• What is being asked:
Nothing but a number should be written: the count of lines below that contain "учета".

[Web document revisions]
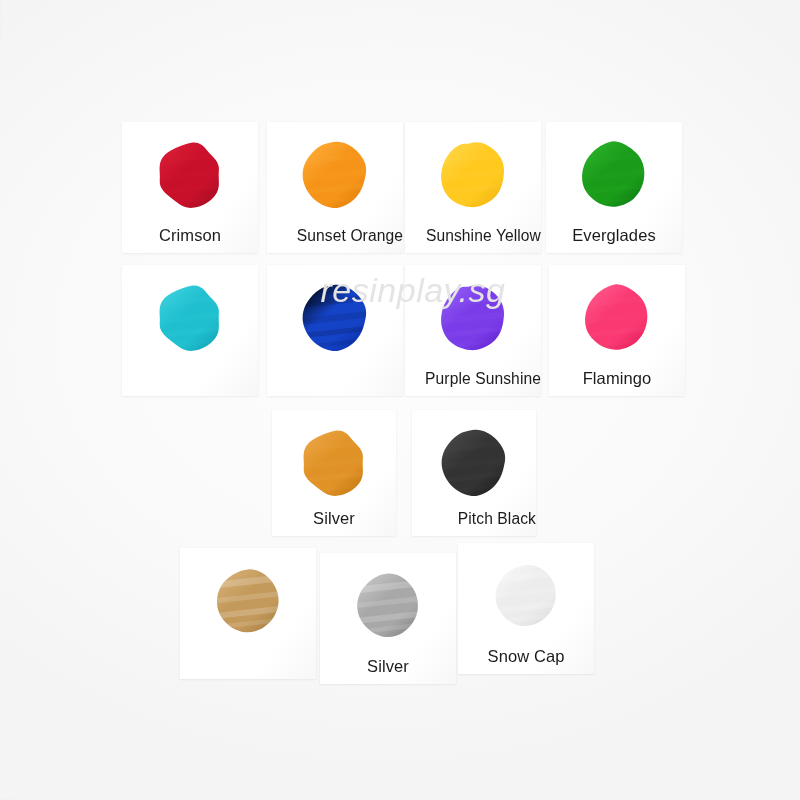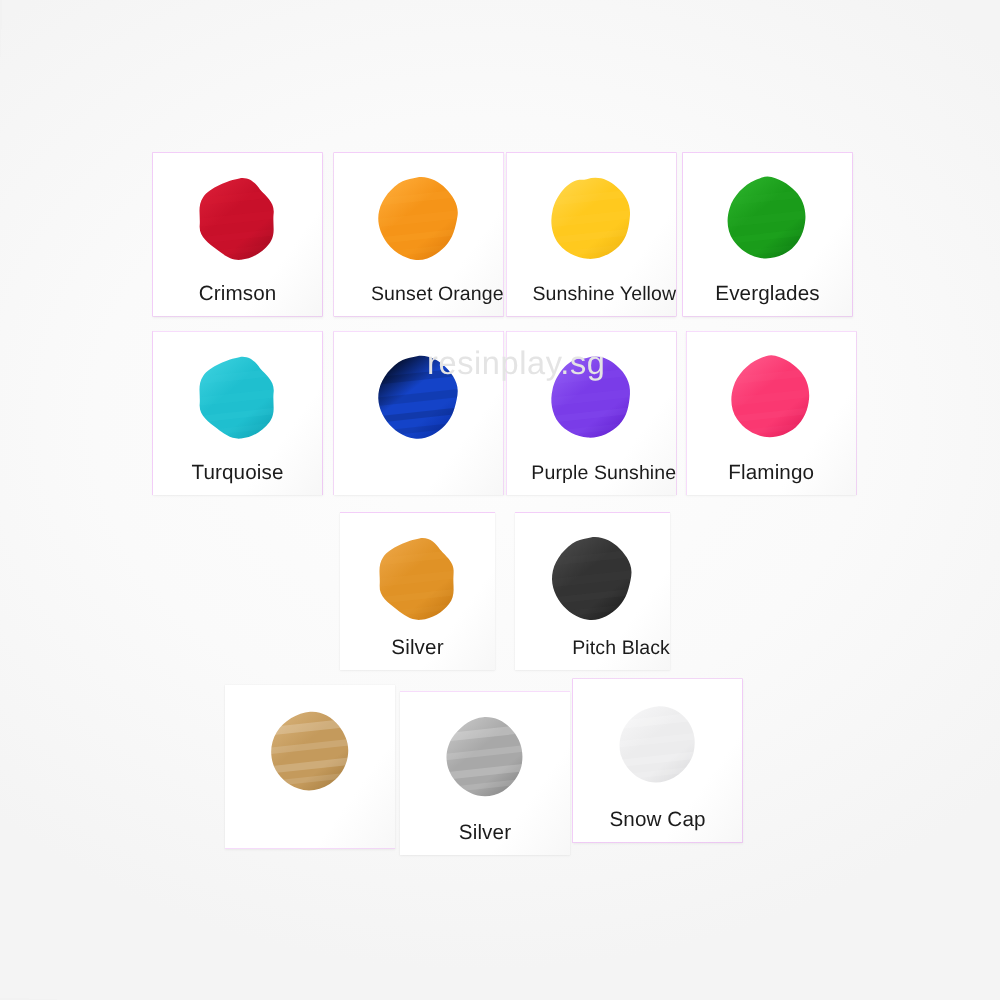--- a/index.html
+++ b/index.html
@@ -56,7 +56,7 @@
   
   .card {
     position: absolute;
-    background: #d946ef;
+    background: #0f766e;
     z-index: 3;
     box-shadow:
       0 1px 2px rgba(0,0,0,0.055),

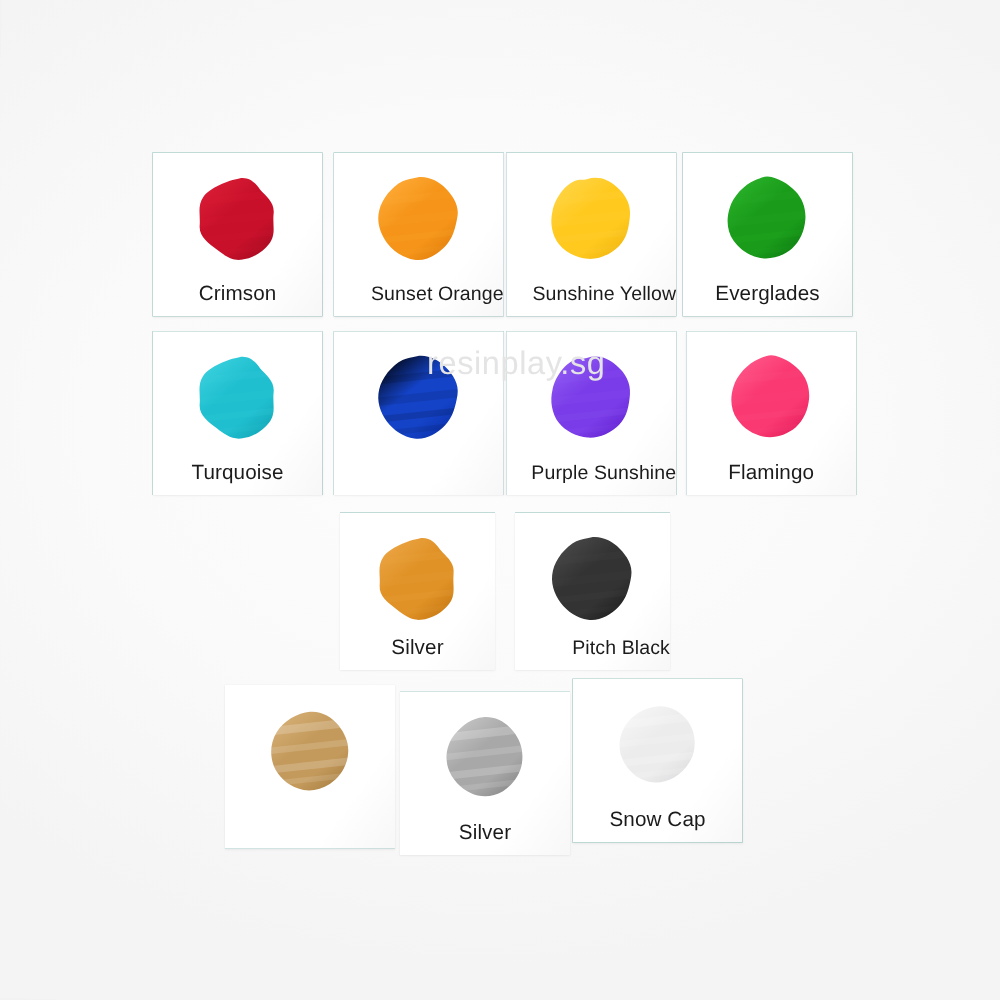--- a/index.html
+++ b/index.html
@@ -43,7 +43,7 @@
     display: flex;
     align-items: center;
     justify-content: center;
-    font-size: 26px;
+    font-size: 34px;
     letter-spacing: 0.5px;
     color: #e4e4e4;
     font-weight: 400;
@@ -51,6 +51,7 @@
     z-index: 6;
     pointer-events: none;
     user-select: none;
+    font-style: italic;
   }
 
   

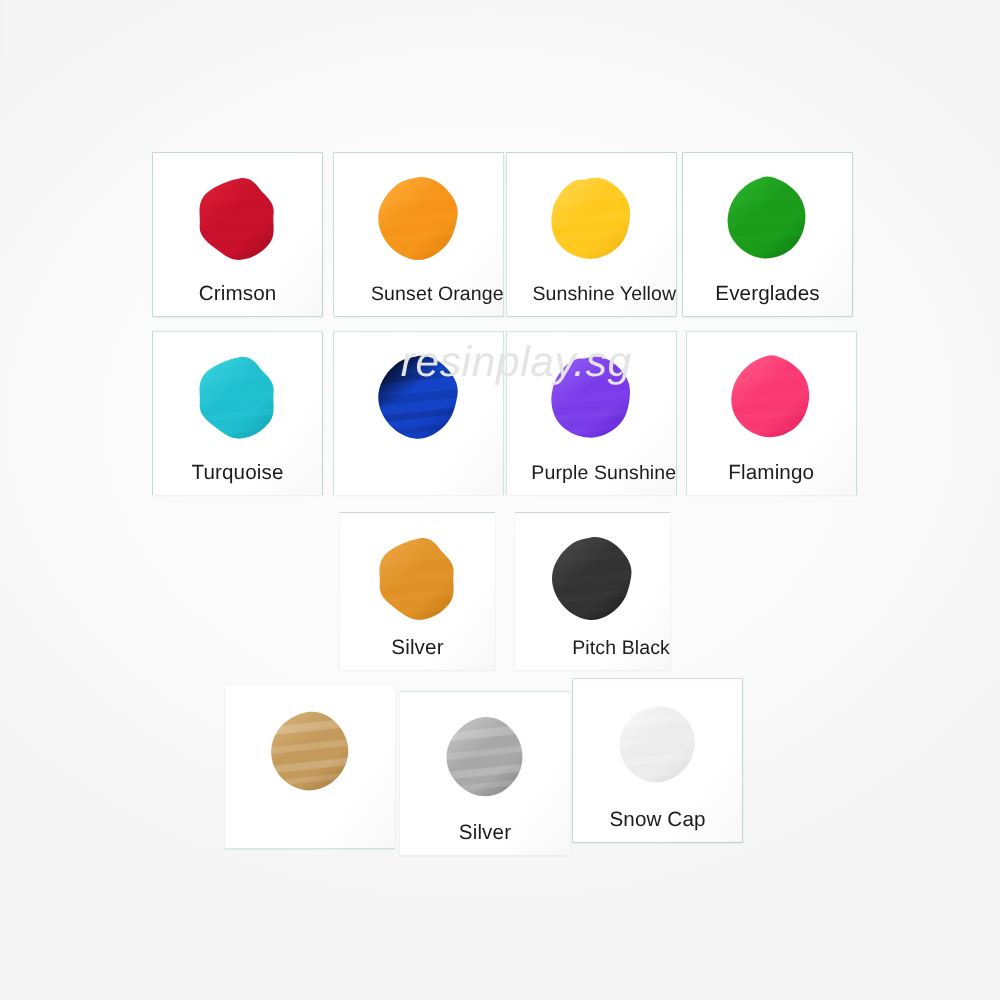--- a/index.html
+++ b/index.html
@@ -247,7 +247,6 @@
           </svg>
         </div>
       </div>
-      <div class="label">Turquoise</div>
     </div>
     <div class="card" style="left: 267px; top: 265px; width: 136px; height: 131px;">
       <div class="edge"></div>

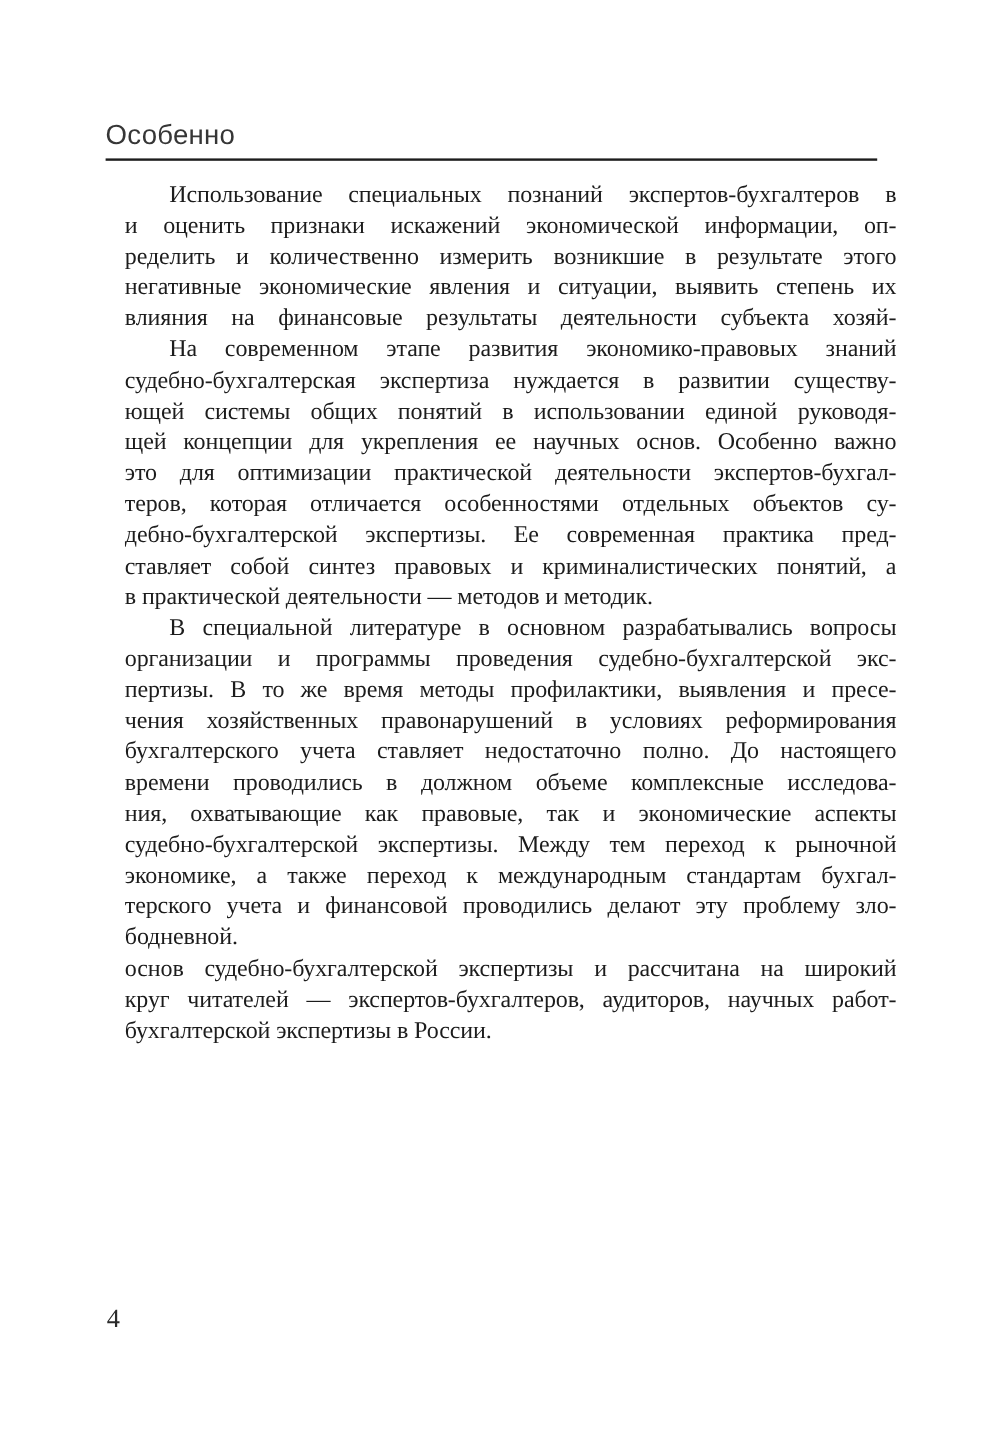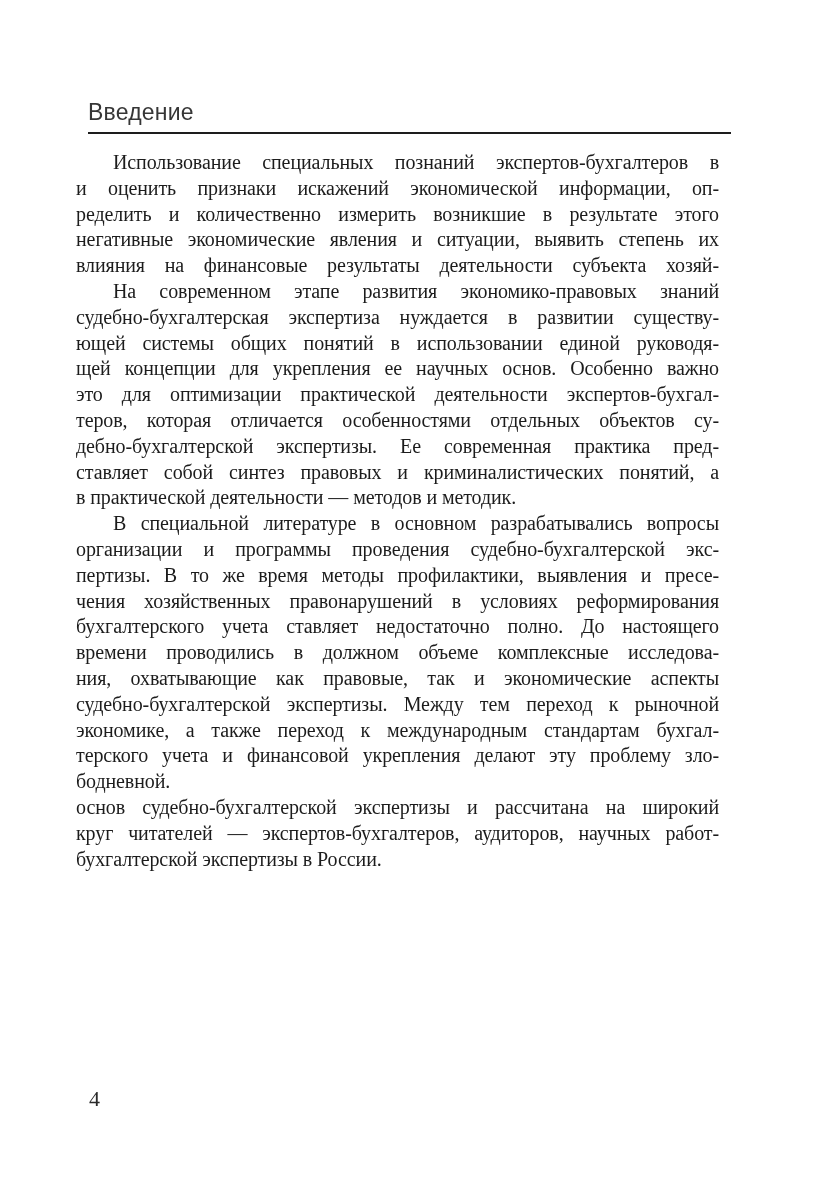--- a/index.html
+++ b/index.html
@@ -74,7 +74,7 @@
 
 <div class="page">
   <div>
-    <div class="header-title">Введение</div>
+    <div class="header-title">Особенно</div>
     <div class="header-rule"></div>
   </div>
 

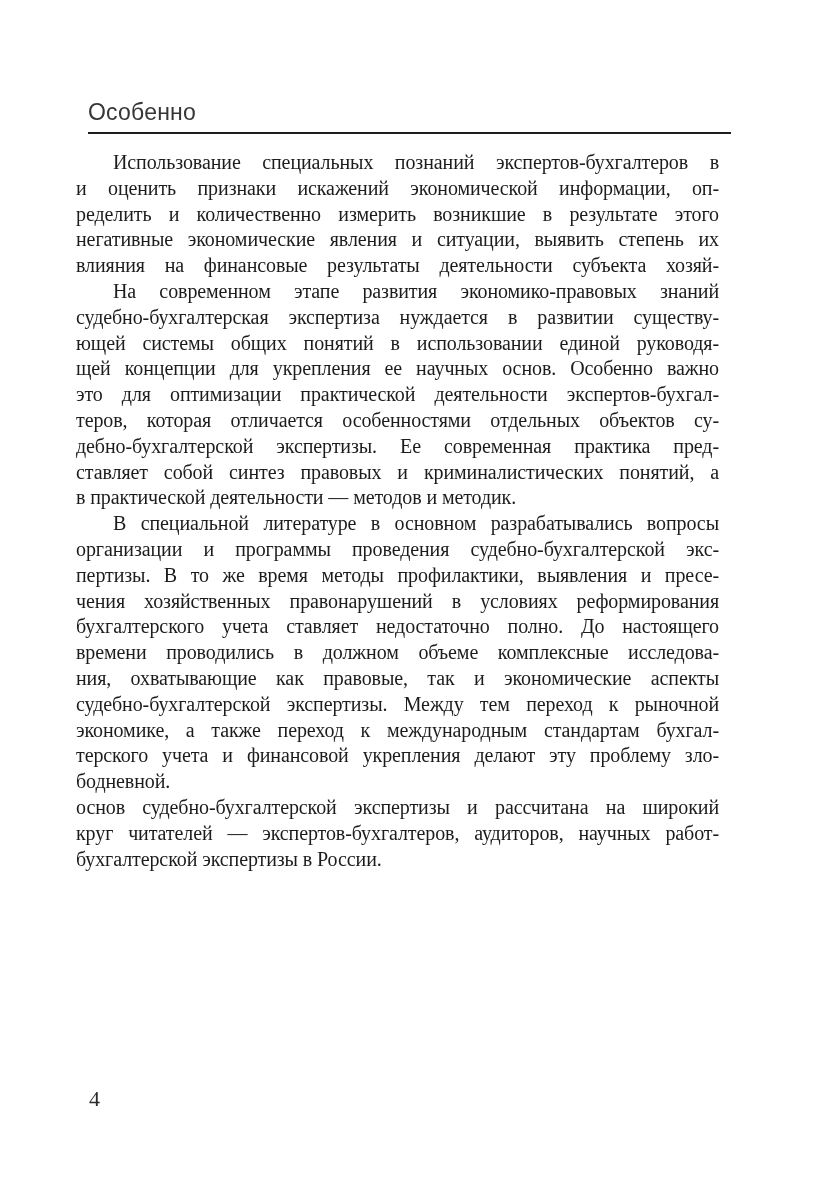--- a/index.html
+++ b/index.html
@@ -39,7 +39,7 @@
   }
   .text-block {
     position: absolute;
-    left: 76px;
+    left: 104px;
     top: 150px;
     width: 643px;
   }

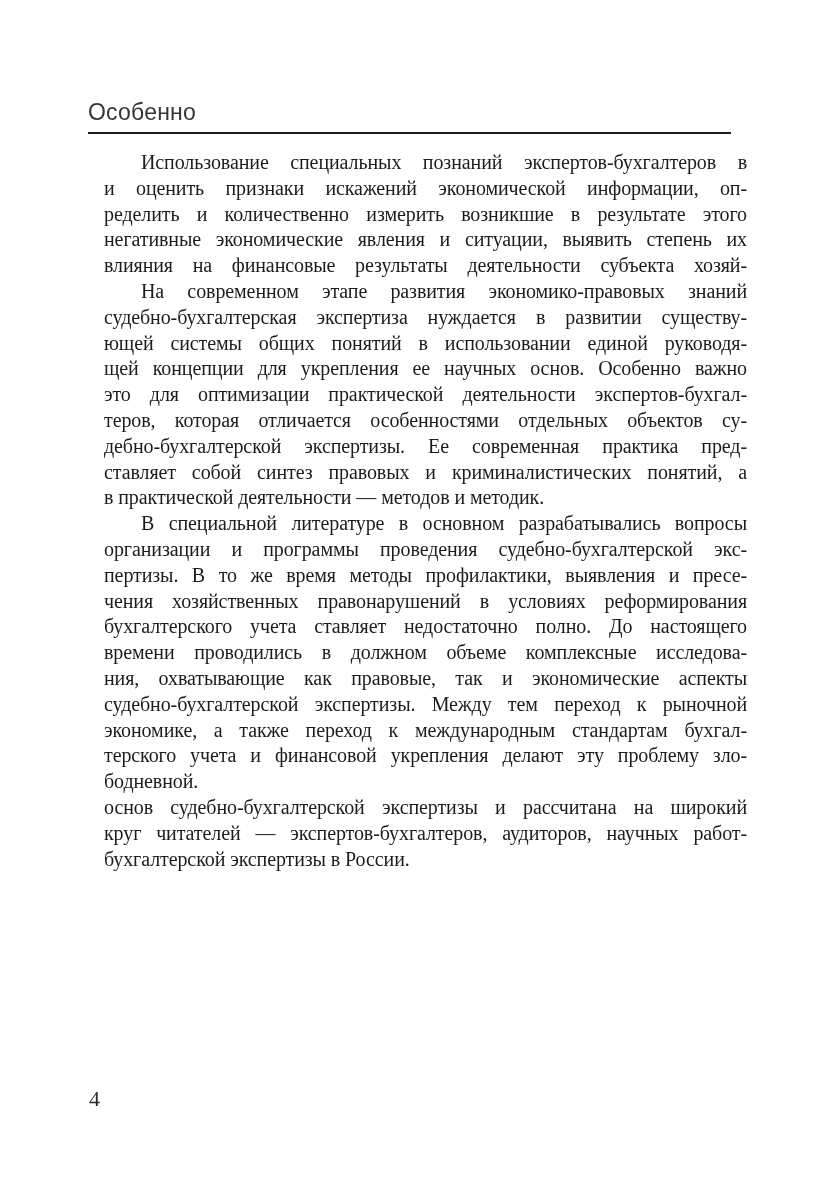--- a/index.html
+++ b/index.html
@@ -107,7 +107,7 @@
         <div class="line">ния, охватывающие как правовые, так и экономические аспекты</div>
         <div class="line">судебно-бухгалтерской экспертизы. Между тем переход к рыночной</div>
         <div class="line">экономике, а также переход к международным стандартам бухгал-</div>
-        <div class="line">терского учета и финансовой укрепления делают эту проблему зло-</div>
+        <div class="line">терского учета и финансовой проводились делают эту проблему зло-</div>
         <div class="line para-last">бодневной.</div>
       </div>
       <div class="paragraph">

• Response:
2